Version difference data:
- - - - - - -

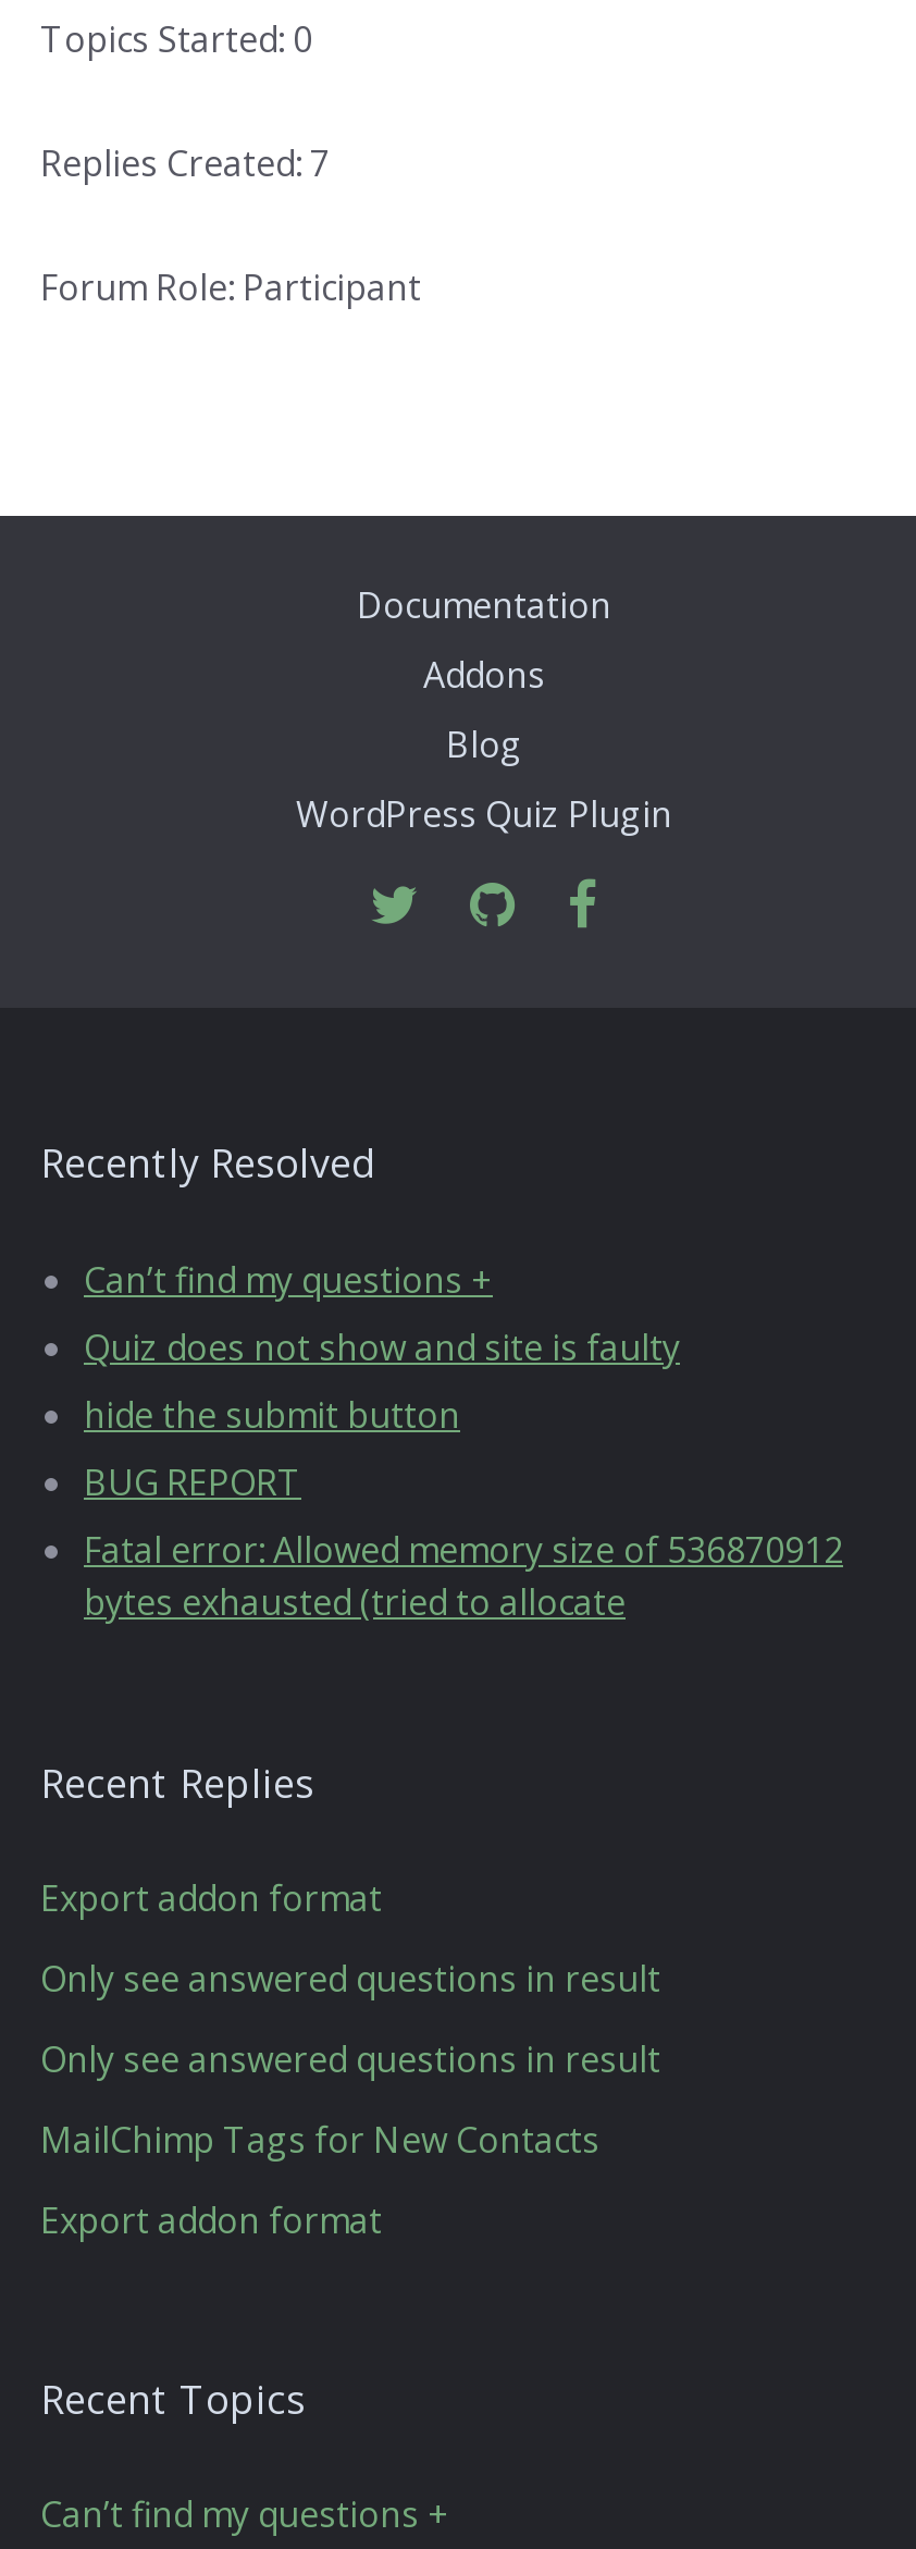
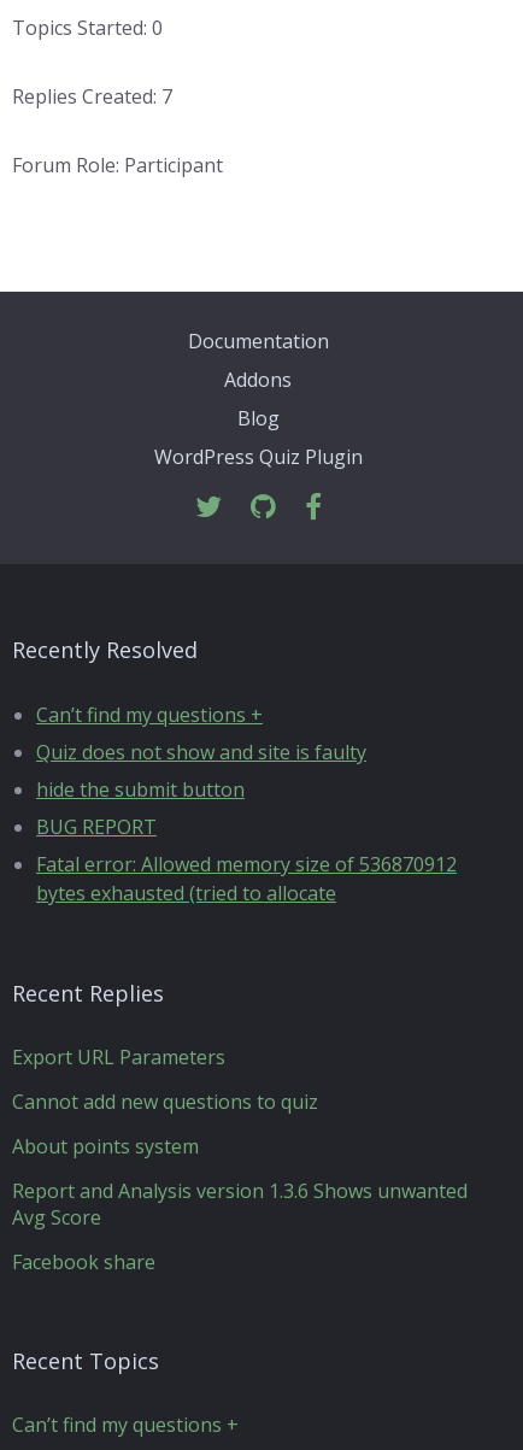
[40,1874,382,1922] Export addon format -> [12,1044,225,1070] Export URL Parameters
[40,1955,660,2003] Only see answered questions in result -> [12,1088,318,1115] Cannot add new questions to quiz
[40,2035,660,2083] Only see answered questions in result -> [12,1133,199,1160] About points system
[40,2116,599,2164] MailChimp Tags for New Contacts -> [12,1178,468,1231] Report and Analysis version 1.3.6 Shows unwanted | Avg Score
[40,2196,382,2244] Export addon format -> [12,1249,155,1275] Facebook share

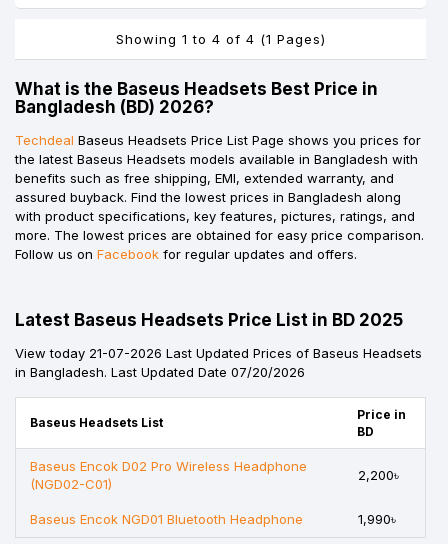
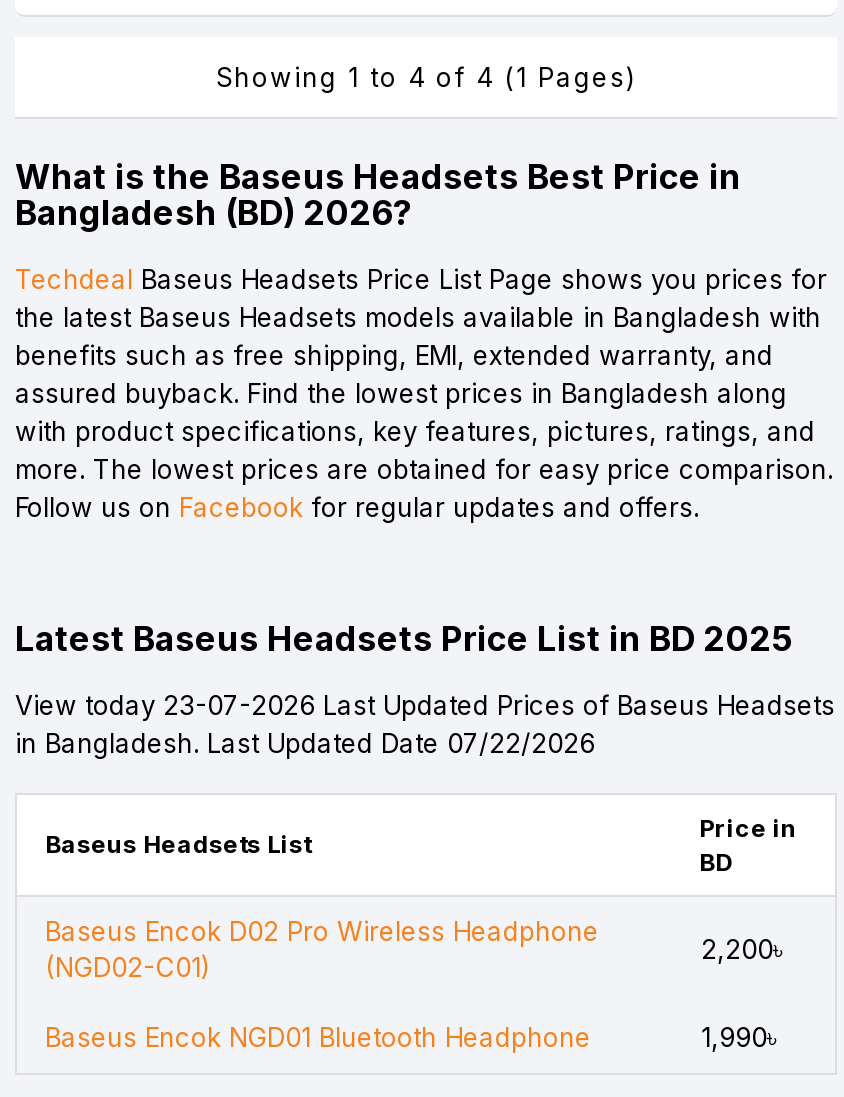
[15,345,422,361] View today 21-07-2026 Last Updated Prices of Baseus Headsets -> [15,689,835,721] View today 23-07-2026 Last Updated Prices of Baseus Headsets
[15,364,305,380] in Bangladesh. Last Updated Date 07/20/2026 -> [15,727,595,759] in Bangladesh. Last Updated Date 07/22/2026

- - - - - - -

### TASK OBJECTIVE
Of the entries above, repeat exactly the lines from the line with "[40,1955,660,2003] Only see" through the line with "[40,2116,599,2164] MailChimp Tags", both of them included.

### YOUR SOLUTION
[40,1955,660,2003] Only see answered questions in result -> [12,1088,318,1115] Cannot add new questions to quiz
[40,2035,660,2083] Only see answered questions in result -> [12,1133,199,1160] About points system
[40,2116,599,2164] MailChimp Tags for New Contacts -> [12,1178,468,1231] Report and Analysis version 1.3.6 Shows unwanted | Avg Score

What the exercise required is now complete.